Apart from taking into account the information on the distances and the number of directly and indirectly connecting links between gene/protein sets in a molecular network, this scoring method also enables a straight-forward computation of tissue-specific association scores by only including the distances to nodes labelled for the tissue of interest in the reference datasets in the above calculation (in classical overlap-based enrichment analysis, a corresponding focussed tissue-specific analysis is often infeasible, because the intersection sets between the datasets become too small).
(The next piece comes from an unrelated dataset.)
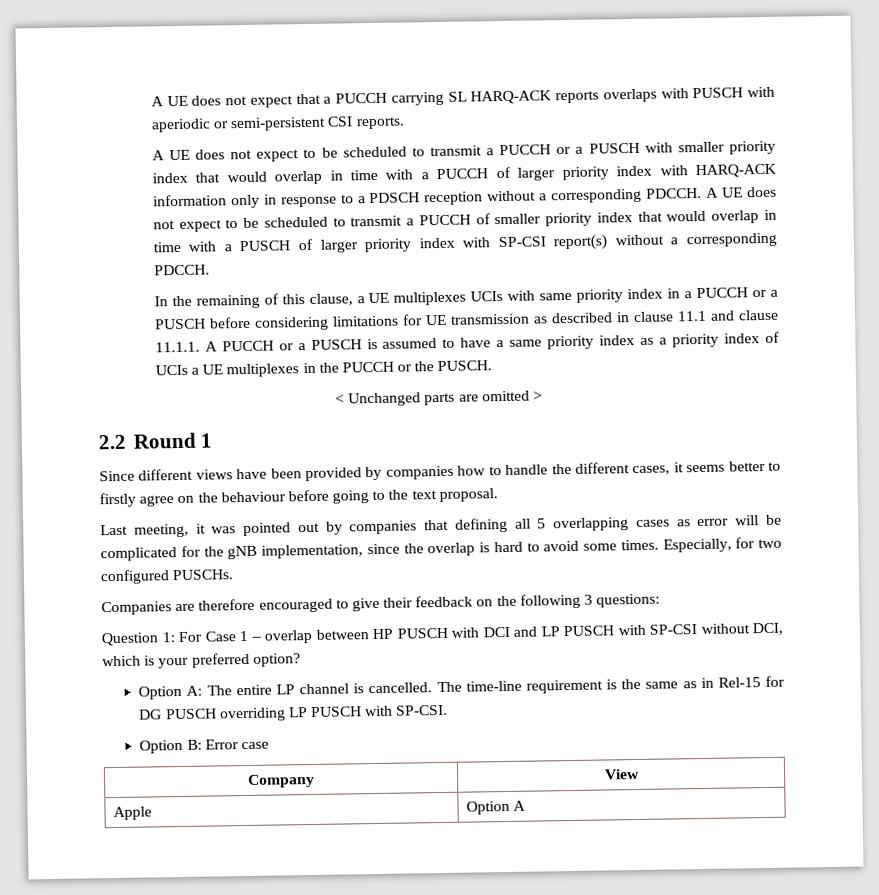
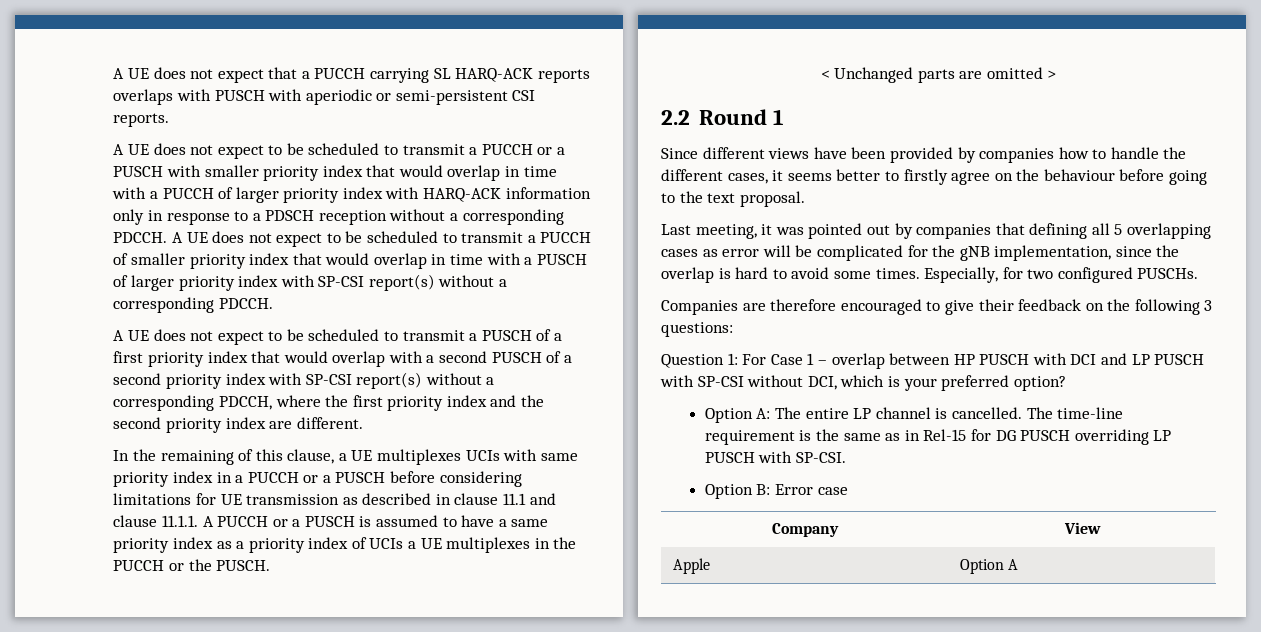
+ A UE does not expect to be scheduled to transmit a PUSCH of a first priority index that would overlap with a second PUSCH of a second priority index with SP-CSI report(s) without a corresponding PDCCH, where the first priority index and the second priority index are different.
Although the entire procedure is more computationally expensive than a classical over-representation analysis, this does not result in significant limitations for practical use, since an analysis takes only a few minutes for most pathway databases, and the web-interface optionally provides an e-mail notification for completed tasks. EnrichNet is also applicable to unweighted networks and a corresponding example network, as well as the possibility to upload user-defined networks, is provided on the web page.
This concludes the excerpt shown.